Acknowledgment handshake. The subscriber sends a Signal once it has the terminator; the Workflow waits up to a timeout, returning as soon as the ack arrives:

@workflow.signal
async def subscriber_acknowledged_terminator(self) -> None:
    self.subscriber_done = True

@workflow.run
async def run(self, input: ChatInput) -> str:
    ...
    try:
        await workflow.wait_condition(
            lambda: self.subscriber_done,
            timeout=timedelta(seconds=30),
        )
    except TimeoutError:
        pass  # No subscriber attached; the run still completes cleanly.
    return result

The timeout is still required because the subscriber may not be attached, or may have gone away. With the ack on top, the typical case (subscriber online) exits as soon as the subscriber confirms receipt, regardless of how long the fallback timeout is. The full pattern is wired into the Stream LLM output example below.

Inspecting terminal status. subscribe() exits cleanly when the Workflow reaches COMPLETED, FAILED, CANCELED, TERMINATED, or TIMED_OUT, but does not distinguish among them. If your application needs to know which (to display success or failure to the user, log the outcome, or decide whether to retry), call await temporal_client.get_workflow_handle(workflow_id).describe() after the loop returns to inspect the Workflow's status.

Continue-As-New

If your Workflow runs for minutes and finishes (a single chat completion, an order pipeline, a one-shot agent), you can skip this section. Continue-As-New becomes relevant for streams that run for hours or accumulate thousands of events, where you need to roll the run over to keep history bounded.

Subscribers automatically follow Continue-As-New chains, so a long-running Workflow can roll over without disrupting active consumers. Workflow Ids are stable across Continue-As-New, so the iterator simply fetches a fresh handle for the same Workflow Id and continues polling from the carried offset. CAN-following requires the client retained from WorkflowStreamClient.create() or from_within_activity(); clients constructed directly with a single handle cannot re-target the new run.

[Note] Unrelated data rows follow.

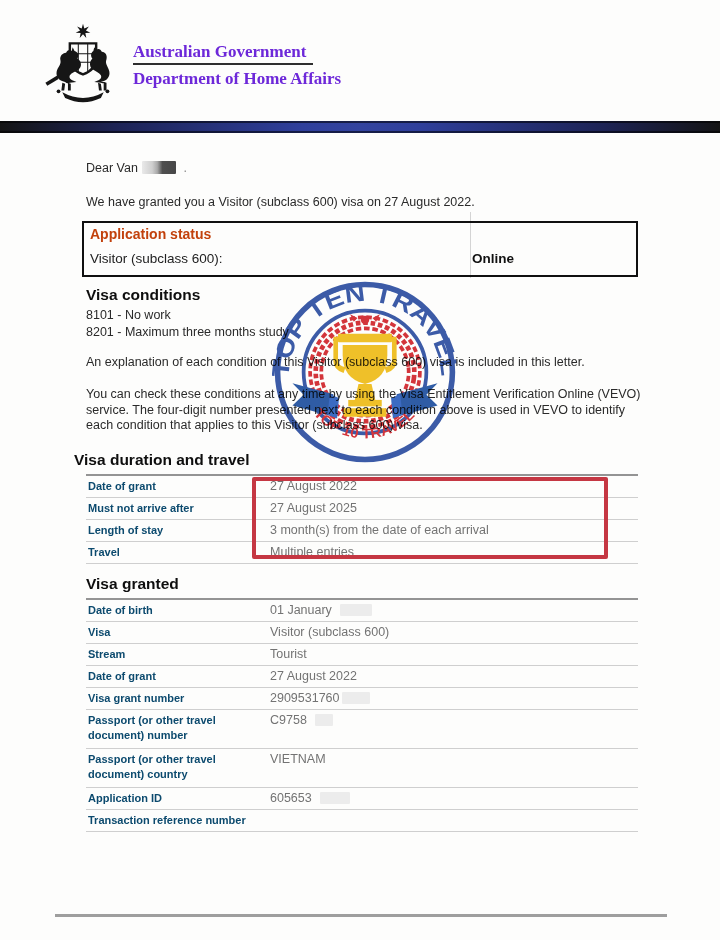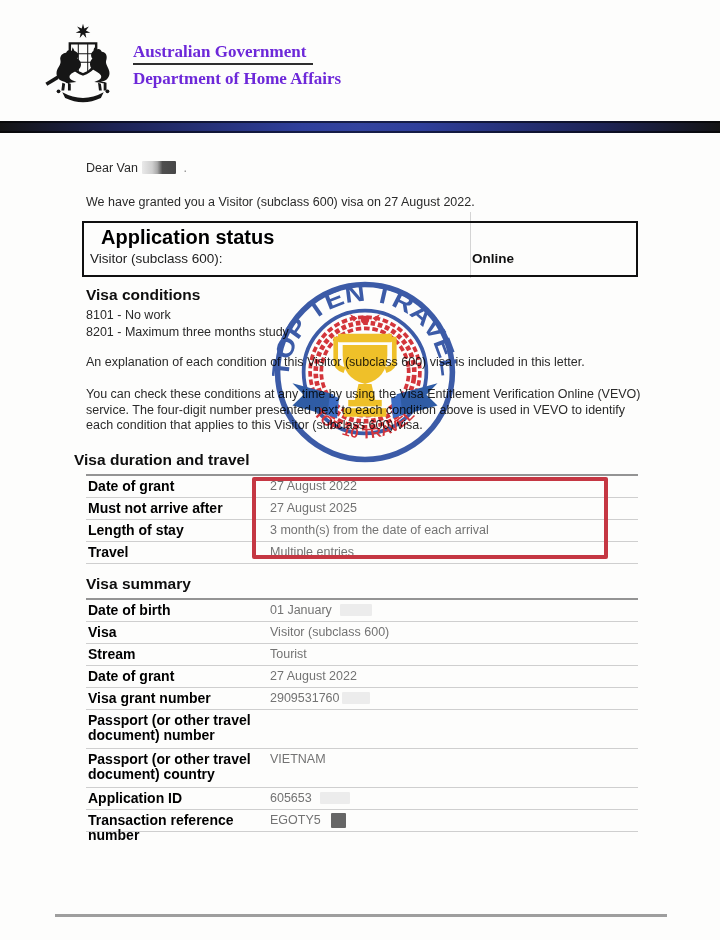--- a/index.html
+++ b/index.html
@@ -35,37 +35,37 @@
   .redact-light{height:12px;background:#ececec;margin-left:8px;margin-bottom:1px;}
   .redact-dark{width:15px;height:15px;background:#666;margin-left:10px;margin-bottom:1px;}
   .faintdot{color:#8a8a8a;}
 
   
   .status-artifact{left:470px;top:212px;width:1px;height:66px;background:#d4d4d4;}
   .status-box{
     left:82px;top:221px;width:552px;height:52px;
     border:2px solid #101010;background:transparent;padding:0;
   }
-  .status-title{position:absolute;left:17px;top:3px;font-size:20px;font-weight:bold;color:#000000;}
+  .status-title{position:absolute;left:6px;top:3px;font-size:14px;font-weight:bold;color:#c2410c;}
   .status-label{position:absolute;left:6px;top:28px;font-size:13.5px;color:#222;}
   .status-value{position:absolute;left:388px;top:28px;font-size:13.5px;font-weight:bold;color:#111;}
 
   
   .sec-title{font-size:15.5px;font-weight:bold;color:#0e0e0e;}
 
   
   .cond-list{left:86px;top:307px;line-height:16.5px;}
   .explain{left:86px;top:355px;}
   .vevo{left:86px;top:387px;width:568px;}
 
   
   .tbl{left:86px;width:552px;border-bottom:1px solid #cfcfcf;}
   .trow{display:flex;align-items:flex-start;border-top:1px solid #cfcfcf;}
   .tbl .trow:first-child{border-top:2px solid #949494;}
-  .tlabel{flex:0 0 176px;padding:3px 6px 3px 2px;font-weight:bold;font-size:14px;color:#000000;line-height:15px;}
+  .tlabel{flex:0 0 176px;padding:3px 6px 3px 2px;font-weight:bold;font-size:11px;color:#0c4a6e;line-height:15px;}
   .tvalue{flex:1;padding:3px 0;font-size:12.5px;color:#737373;line-height:15px;}
   .r1{height:21px;}
   .r2{height:38px;}
   .duration-tbl{top:474px;}
   .summary-tbl{top:598px;}
 
   .highlight-box{
     left:252px;top:477px;width:348px;height:74px;
     border:4px solid #c53743;border-radius:2px;z-index:5;
   }
@@ -142,21 +142,21 @@
     <div class="tvalue">3 month(s) from the date of each arrival</div>
   </div>
   <div class="trow r1">
     <div class="tlabel">Travel</div>
     <div class="tvalue">Multiple entries</div>
   </div>
 </div>
 
 <div class="abs highlight-box"></div>
 
-<div class="abs sec-title" style="left:86px;top:575px;">Visa summary</div>
+<div class="abs sec-title" style="left:86px;top:575px;">Visa granted</div>
 
 <div class="abs tbl summary-tbl">
   <div class="trow r1">
     <div class="tlabel">Date of birth</div>
     <div class="tvalue"><span>01 January</span><span class="redact redact-light" style="width:32px;"></span></div>
   </div>
   <div class="trow r1">
     <div class="tlabel">Visa</div>
     <div class="tvalue">Visitor (subclass 600)</div>
   </div>
@@ -167,32 +167,32 @@
   <div class="trow r1">
     <div class="tlabel">Date of grant</div>
     <div class="tvalue">27 August 2022</div>
   </div>
   <div class="trow r1">
     <div class="tlabel">Visa grant number</div>
     <div class="tvalue"><span>2909531760</span><span class="redact redact-light" style="width:28px;margin-left:2px;"></span></div>
   </div>
   <div class="trow r2">
     <div class="tlabel">Passport (or other travel document) number</div>
+    <div class="tvalue"><span>C9758</span><span class="redact redact-light" style="width:18px;"></span></div>
   </div>
   <div class="trow r2">
     <div class="tlabel">Passport (or other travel document) country</div>
     <div class="tvalue">VIETNAM</div>
   </div>
   <div class="trow r1">
     <div class="tlabel">Application ID</div>
     <div class="tvalue"><span>605653</span><span class="redact redact-light" style="width:30px;"></span></div>
   </div>
   <div class="trow r1">
     <div class="tlabel">Transaction reference number</div>
-    <div class="tvalue"><span>EGOTY5</span><span class="redact redact-dark"></span></div>
   </div>
 </div>
 
 <svg class="abs stamp" viewBox="0 0 200 200" aria-hidden="true">
   <defs>
     <path id="arcTop" d="M18,106 A82,82 0 0 1 182,106" fill="none"></path>
     <path id="arcBottom" d="M42,142 A72,72 0 0 0 158,142" fill="none"></path>
   </defs>
 
   <circle cx="100" cy="100" r="94" fill="#ffffff" stroke="#2b4ea2" stroke-width="6"></circle>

To roll a long-running streaming Workflow over without subscribers seeing a gap, carry both your application state and the stream state across the boundary. Add a WorkflowStreamState | None field to your Workflow input, pass it to the constructor, and call WorkflowStream.continue_as_new(build_args) to invoke the rollover. The helper drains waiting subscribers, waits for in-flight handlers to finish, then calls workflow.continue_as_new with the args produced by build_args(post_drain_state):

from dataclasses import dataclass, field

from temporalio import workflow
from temporalio.contrib.workflow_streams import WorkflowStream, WorkflowStreamState


@dataclass
class AppState:
    items_processed: int = 0


@dataclass
class WorkflowInput:
    app_state: AppState = field(default_factory=AppState)
    stream_state: WorkflowStreamState | None = None


@workflow.defn
class LongRunningWorkflow:
    @workflow.init
    def __init__(self, input: WorkflowInput) -> None:
        self.app_state = input.app_state
        self.stream = WorkflowStream(prior_state=input.stream_state)

    @workflow.run
    async def run(self, input: WorkflowInput) -> None:
        while True:
            await do_one_iteration(self)
            if workflow.info().is_continue_as_new_suggested():
                await self.stream.continue_as_new(
                    lambda stream_state: [
                        WorkflowInput(
                            app_state=self.app_state,
                            stream_state=stream_state,
                        )
                    ]
                )

The | None on the stream_state field type is required: prior_state is None on a fresh start and a WorkflowStreamState instance after a rollover. Always use the concrete type, not Any. With Any, the data converter rebuilds the field as a plain dict and WorkflowStream(prior_state=...) raises AttributeError accessing .log / .base_offset / .publishers on the dict.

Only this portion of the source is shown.